TASK GOAL →
Copy all entries exactly, and wherever an entry holds a picture, leave that picture out.

[DATA IN THIS EXERCISE Boundary: Start]

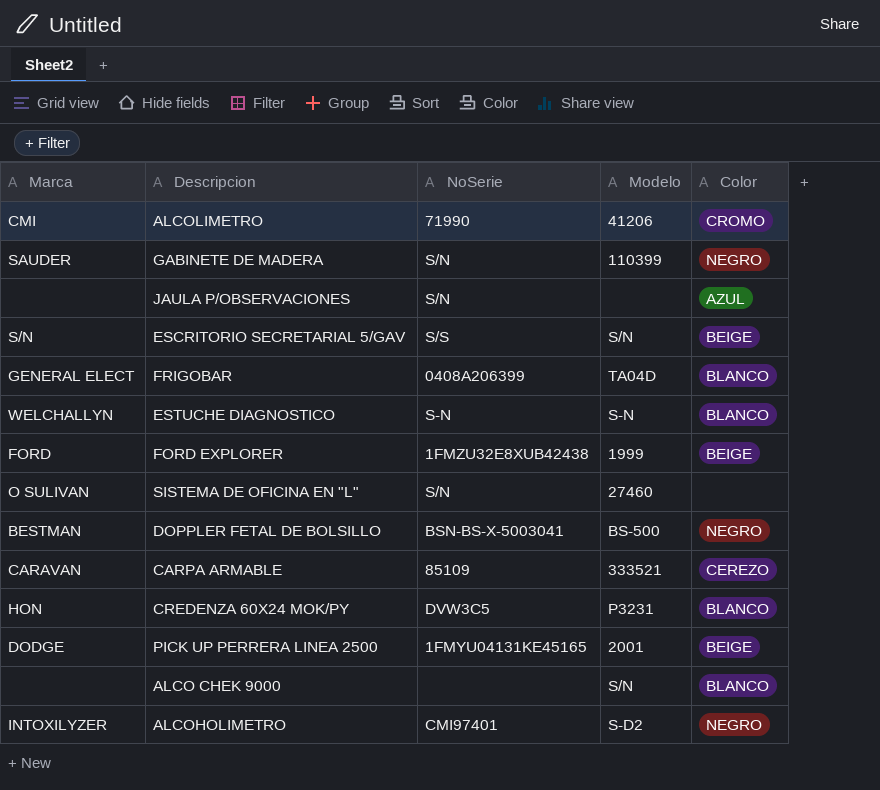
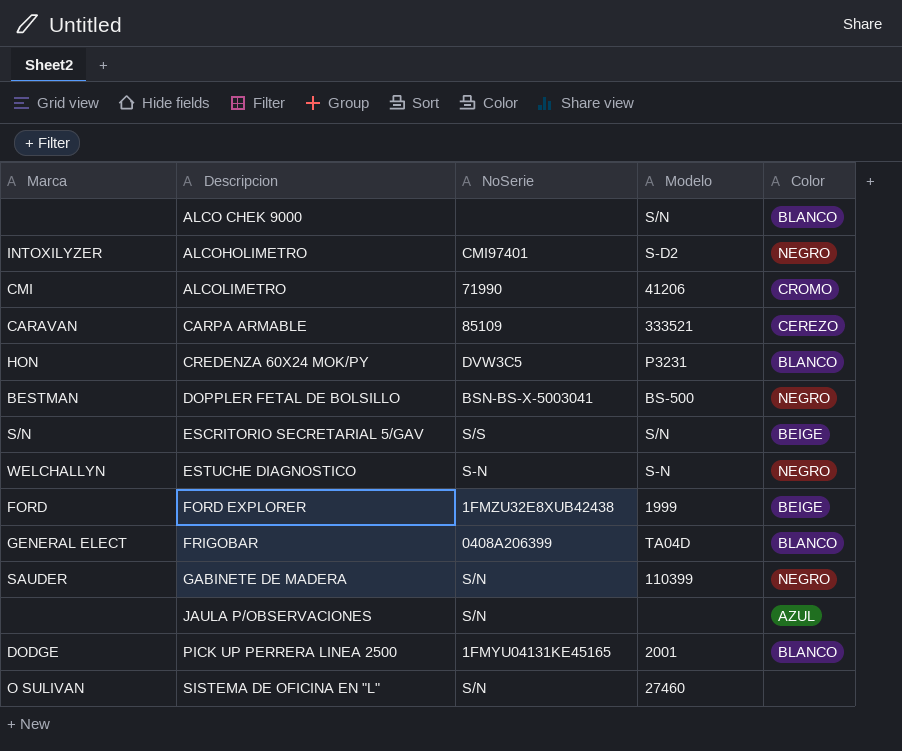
row order: none -> Descripcion ascending
ESTUCHE DIAGNOSTICO | Color: BLANCO -> NEGRO
PICK UP PERRERA LINEA 2500 | Color: BEIGE -> BLANCO

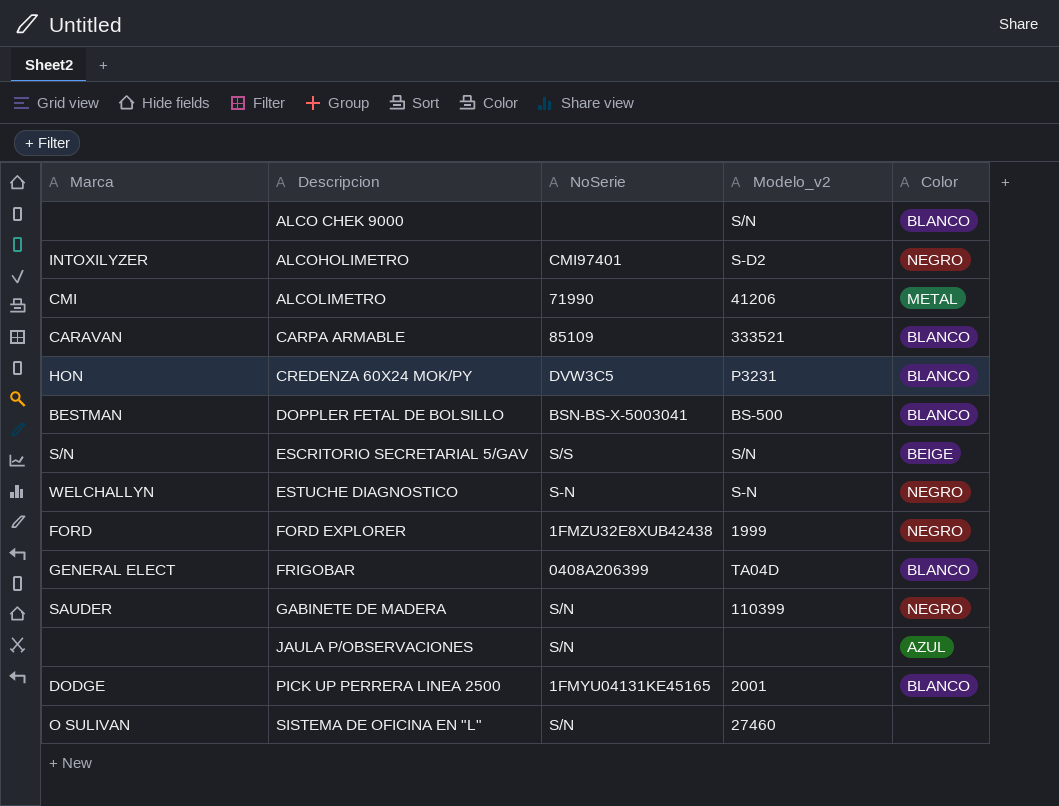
column name: Modelo -> Modelo_v2
ALCOLIMETRO | Color: CROMO -> METAL
CARPA ARMABLE | Color: CEREZO -> BLANCO
DOPPLER FETAL DE BOLSILLO | Color: NEGRO -> BLANCO
FORD EXPLORER | Color: BEIGE -> NEGRO

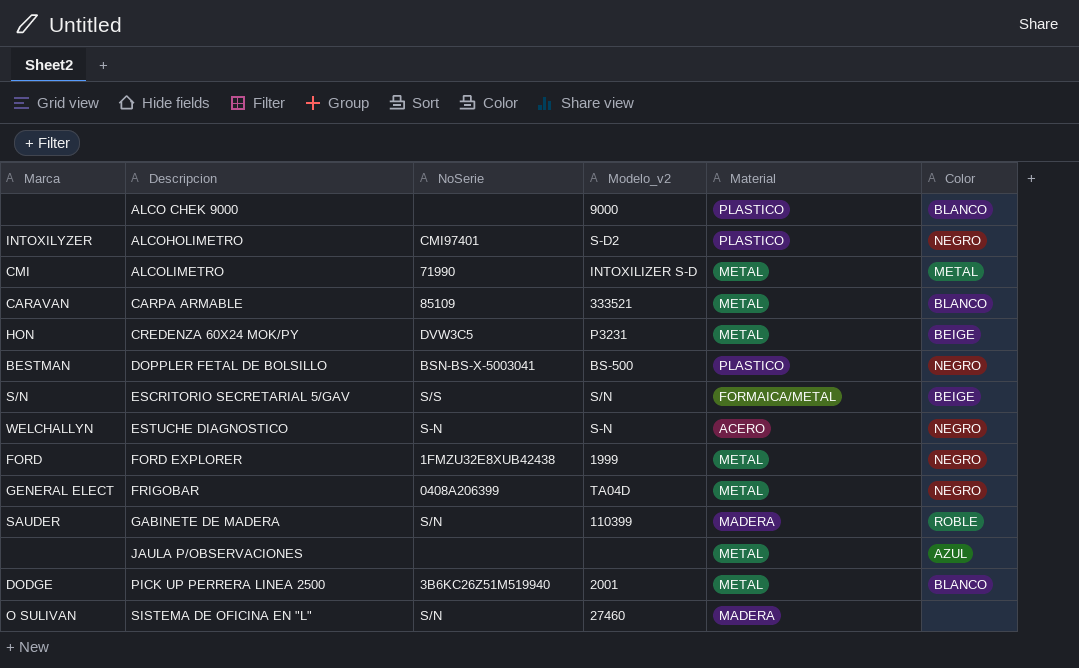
column Material | position: none -> 5
ALCO CHEK 9000 | Modelo_v2: S/N -> 9000
ALCOLIMETRO | Modelo_v2: 41206 -> INTOXILIZER S-D
CREDENZA 60X24 MOK/PY | Color: BLANCO -> BEIGE
DOPPLER FETAL DE BOLSILLO | Color: BLANCO -> NEGRO
FRIGOBAR | Color: BLANCO -> NEGRO
GABINETE DE MADERA | Color: NEGRO -> ROBLE
JAULA P/OBSERVACIONES | NoSerie: S/N -> none
PICK UP PERRERA LINEA 2500 | NoSerie: 1FMYU04131KE45165 -> 3B6KC26Z51M519940

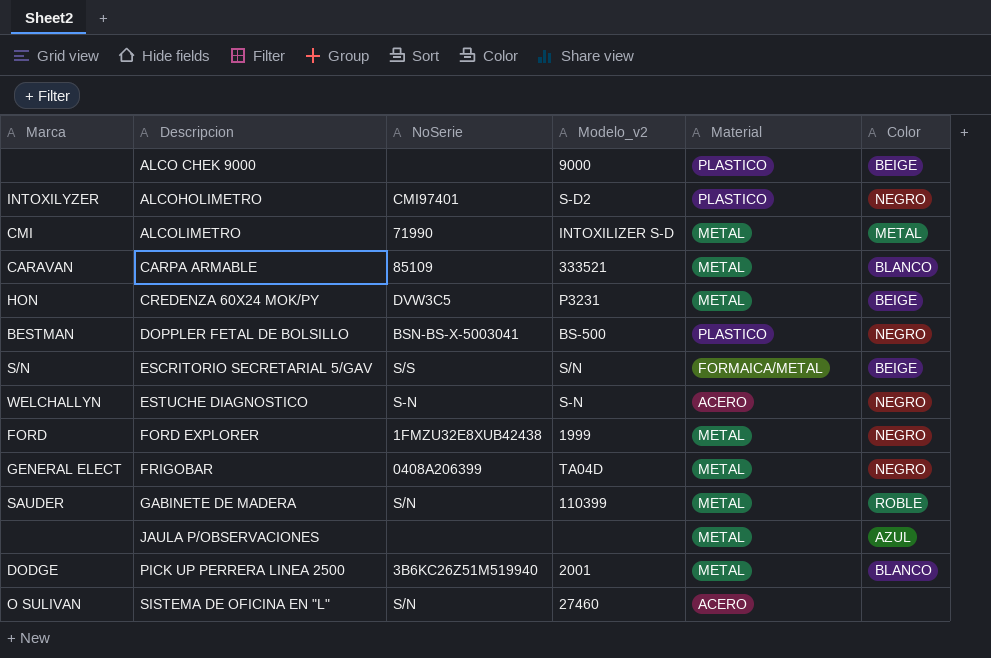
ALCO CHEK 9000 | Color: BLANCO -> BEIGE
GABINETE DE MADERA | Material: MADERA -> METAL
SISTEMA DE OFICINA EN "L" | Material: MADERA -> ACERO

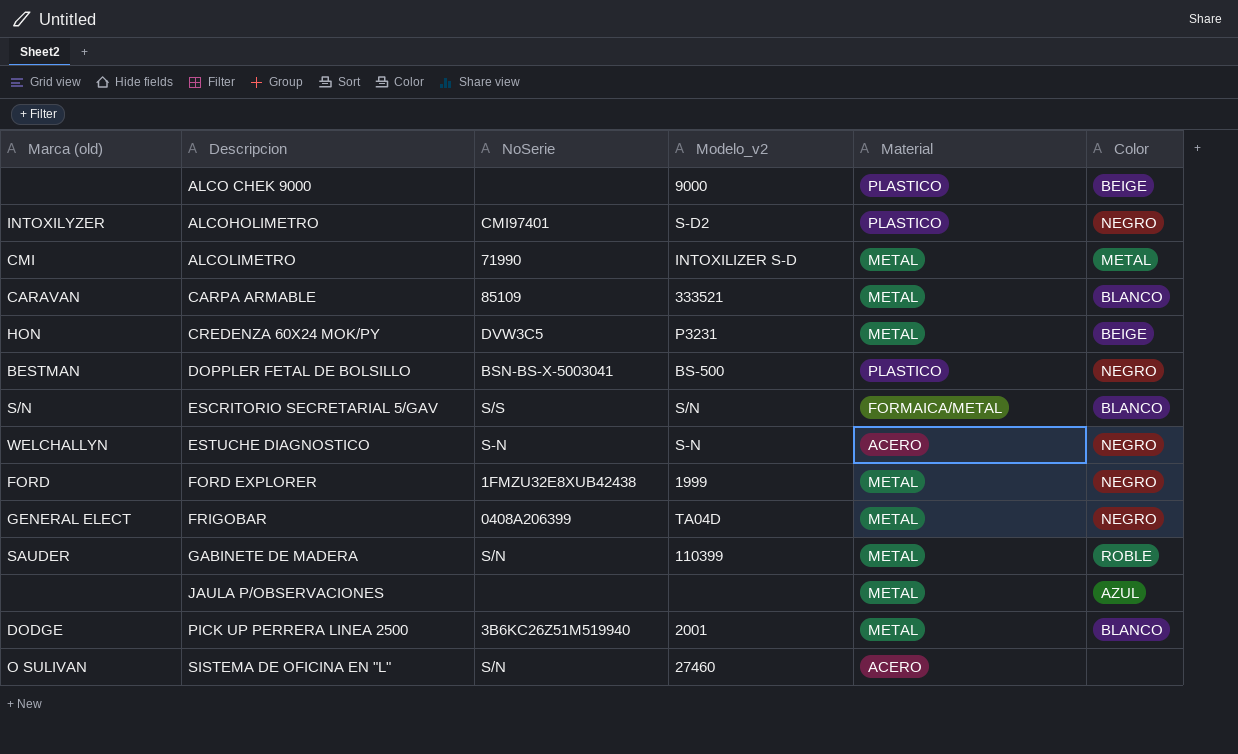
column name: Marca -> Marca (old)
ESCRITORIO SECRETARIAL 5/GAV | Color: BEIGE -> BLANCO

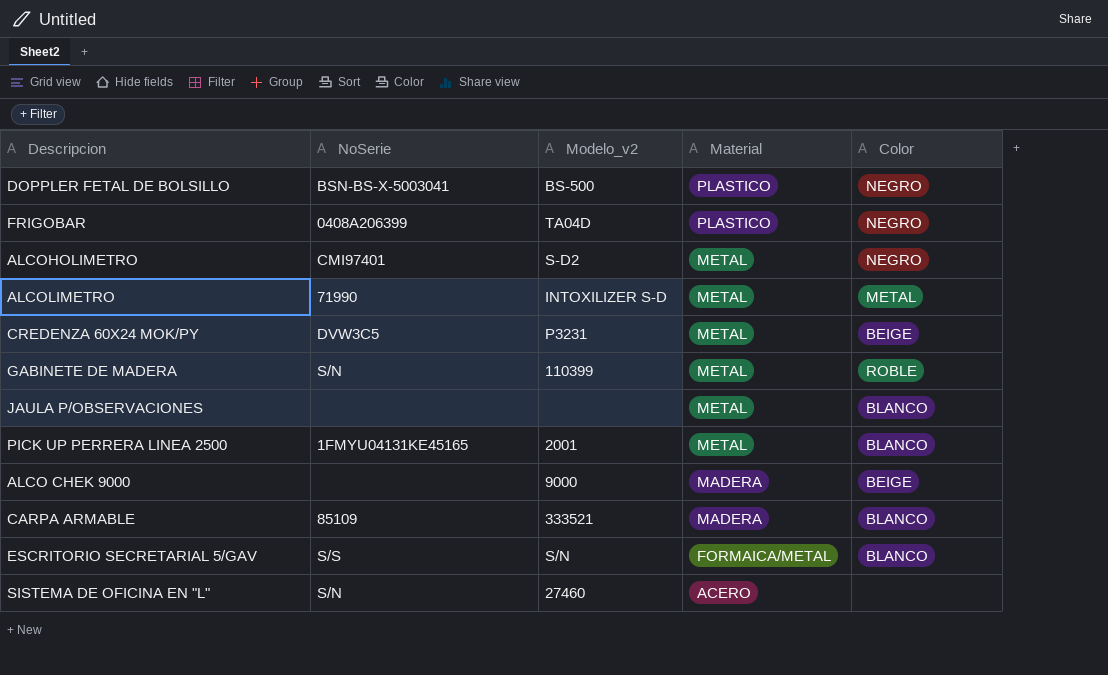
row order: Descripcion ascending -> Material descending
column Marca (old) | position: 1 -> none
row ESTUCHE DIAGNOSTICO: WELCHALLYN | S-N | S-N | ACERO | NEGRO -> none
row FORD EXPLORER: FORD | 1FMZU32E8XUB42438 | 1999 | METAL | NEGRO -> none
FRIGOBAR | Material: METAL -> PLASTICO
ALCOHOLIMETRO | Material: PLASTICO -> METAL
JAULA P/OBSERVACIONES | Color: AZUL -> BLANCO
PICK UP PERRERA LINEA 2500 | NoSerie: 3B6KC26Z51M519940 -> 1FMYU04131KE45165
ALCO CHEK 9000 | Material: PLASTICO -> MADERA
CARPA ARMABLE | Material: METAL -> MADERA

[DATA IN THIS EXERCISE Boundary: End]

SOLUTION TO THE PROBLEM →
row order: none -> Descripcion ascending
ESTUCHE DIAGNOSTICO | Color: BLANCO -> NEGRO
PICK UP PERRERA LINEA 2500 | Color: BEIGE -> BLANCO

column name: Modelo -> Modelo_v2
ALCOLIMETRO | Color: CROMO -> METAL
CARPA ARMABLE | Color: CEREZO -> BLANCO
DOPPLER FETAL DE BOLSILLO | Color: NEGRO -> BLANCO
FORD EXPLORER | Color: BEIGE -> NEGRO

column Material | position: none -> 5
ALCO CHEK 9000 | Modelo_v2: S/N -> 9000
ALCOLIMETRO | Modelo_v2: 41206 -> INTOXILIZER S-D
CREDENZA 60X24 MOK/PY | Color: BLANCO -> BEIGE
DOPPLER FETAL DE BOLSILLO | Color: BLANCO -> NEGRO
FRIGOBAR | Color: BLANCO -> NEGRO
GABINETE DE MADERA | Color: NEGRO -> ROBLE
JAULA P/OBSERVACIONES | NoSerie: S/N -> none
PICK UP PERRERA LINEA 2500 | NoSerie: 1FMYU04131KE45165 -> 3B6KC26Z51M519940

ALCO CHEK 9000 | Color: BLANCO -> BEIGE
GABINETE DE MADERA | Material: MADERA -> METAL
SISTEMA DE OFICINA EN "L" | Material: MADERA -> ACERO

column name: Marca -> Marca (old)
ESCRITORIO SECRETARIAL 5/GAV | Color: BEIGE -> BLANCO

row order: Descripcion ascending -> Material descending
column Marca (old) | position: 1 -> none
row ESTUCHE DIAGNOSTICO: WELCHALLYN | S-N | S-N | ACERO | NEGRO -> none
row FORD EXPLORER: FORD | 1FMZU32E8XUB42438 | 1999 | METAL | NEGRO -> none
FRIGOBAR | Material: METAL -> PLASTICO
ALCOHOLIMETRO | Material: PLASTICO -> METAL
JAULA P/OBSERVACIONES | Color: AZUL -> BLANCO
PICK UP PERRERA LINEA 2500 | NoSerie: 3B6KC26Z51M519940 -> 1FMYU04131KE45165
ALCO CHEK 9000 | Material: PLASTICO -> MADERA
CARPA ARMABLE | Material: METAL -> MADERA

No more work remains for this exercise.